PROVIDED DATA.
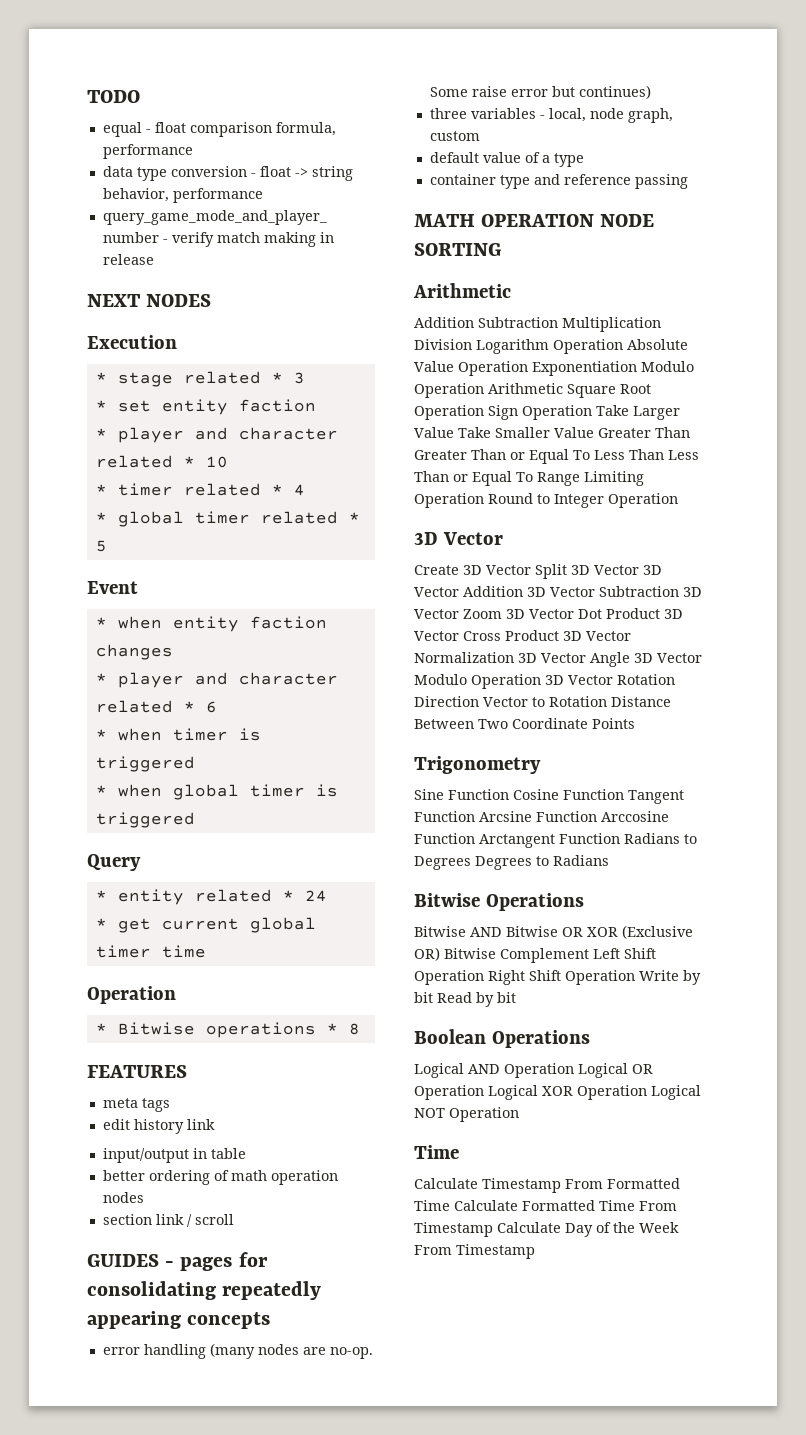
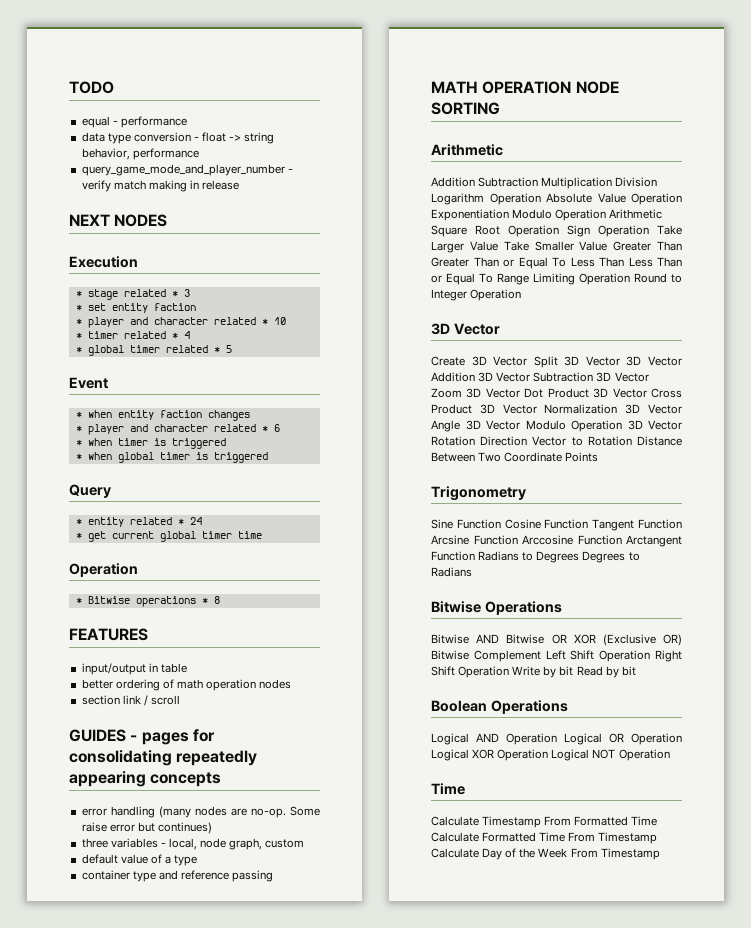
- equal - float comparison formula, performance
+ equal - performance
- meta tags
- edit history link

==

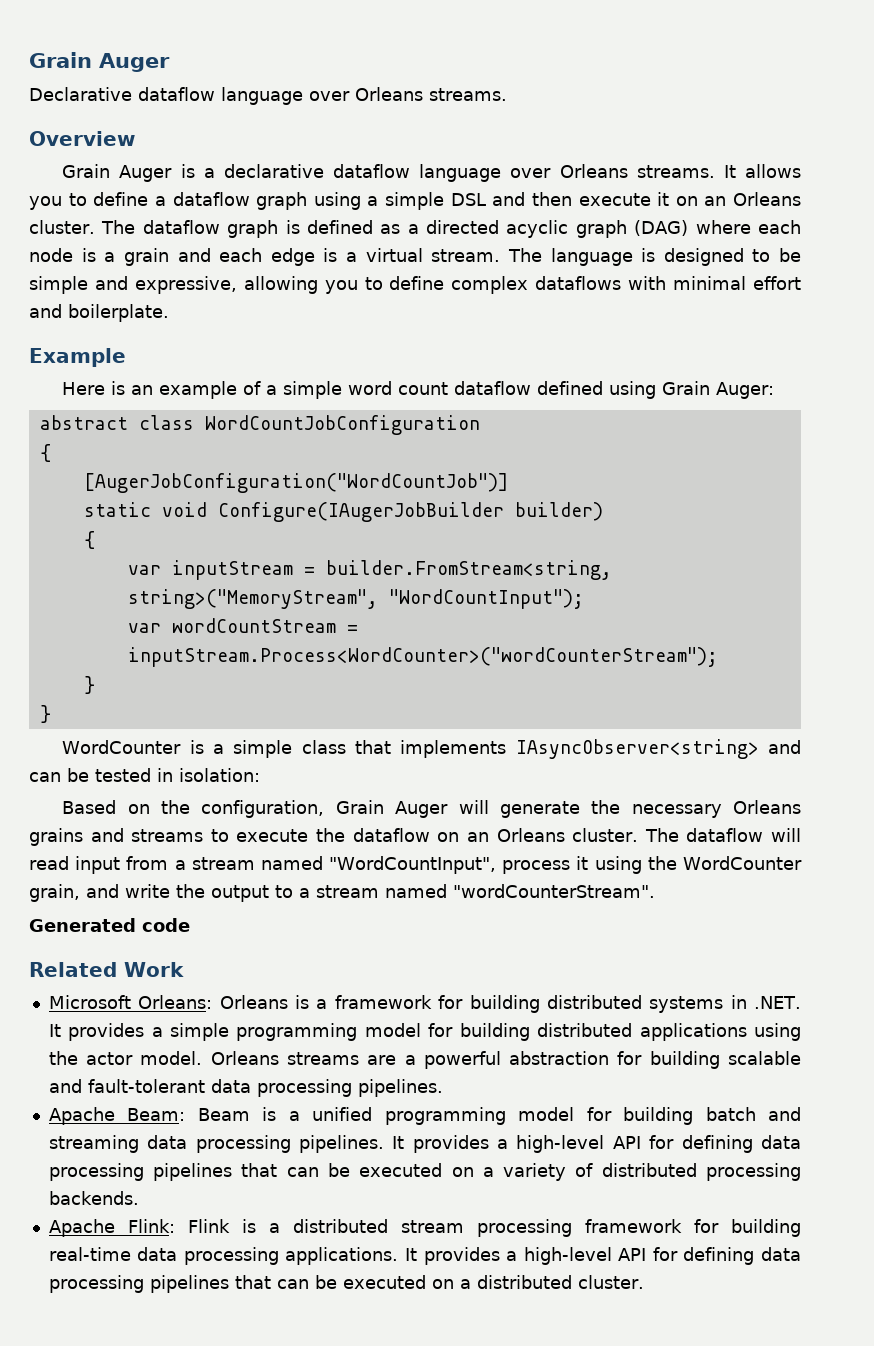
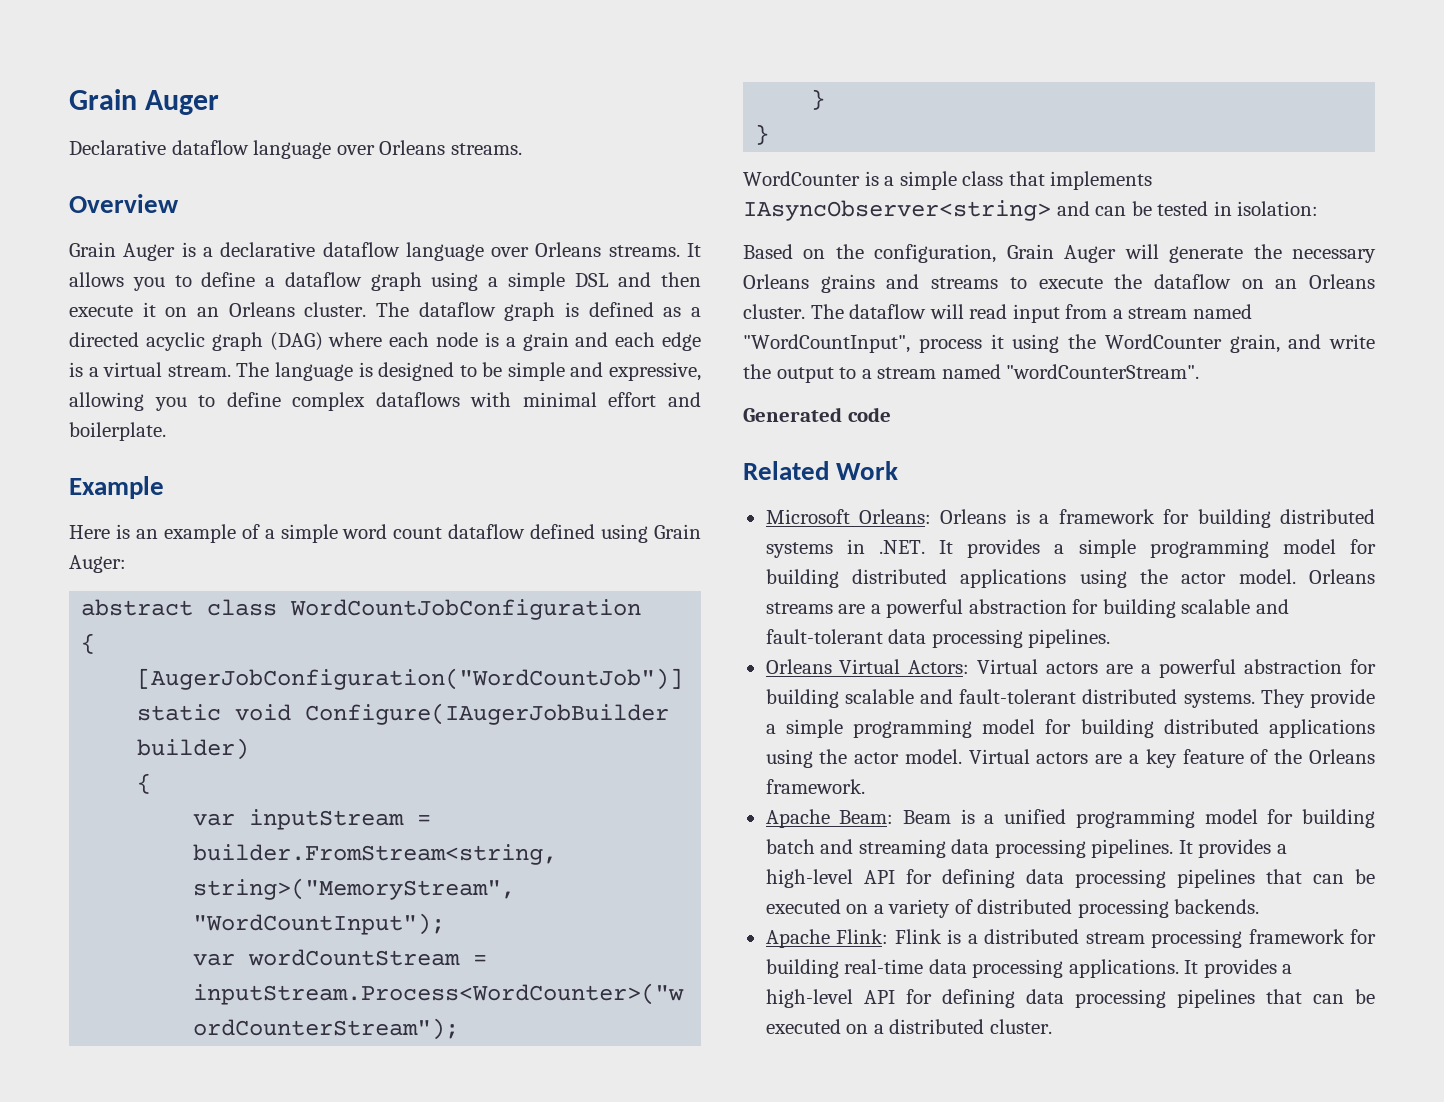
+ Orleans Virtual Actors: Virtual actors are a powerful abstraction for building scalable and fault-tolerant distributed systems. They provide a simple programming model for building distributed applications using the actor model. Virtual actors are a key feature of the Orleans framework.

==

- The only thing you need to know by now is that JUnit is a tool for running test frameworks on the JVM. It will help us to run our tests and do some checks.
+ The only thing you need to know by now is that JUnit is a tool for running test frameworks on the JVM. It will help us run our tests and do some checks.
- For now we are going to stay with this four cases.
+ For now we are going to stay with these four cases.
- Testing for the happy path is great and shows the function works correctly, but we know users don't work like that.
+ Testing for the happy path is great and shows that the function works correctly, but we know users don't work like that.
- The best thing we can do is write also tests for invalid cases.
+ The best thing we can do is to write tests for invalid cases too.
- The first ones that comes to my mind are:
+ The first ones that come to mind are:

WHAT IS NEEDED.
An exact copy of the lines above between the line holding "invalid cases too." and the line holding "that come to", inclusive, is the whole answer.

REPLY.
+ The best thing we can do is to write tests for invalid cases too.
- The first ones that comes to my mind are:
+ The first ones that come to mind are:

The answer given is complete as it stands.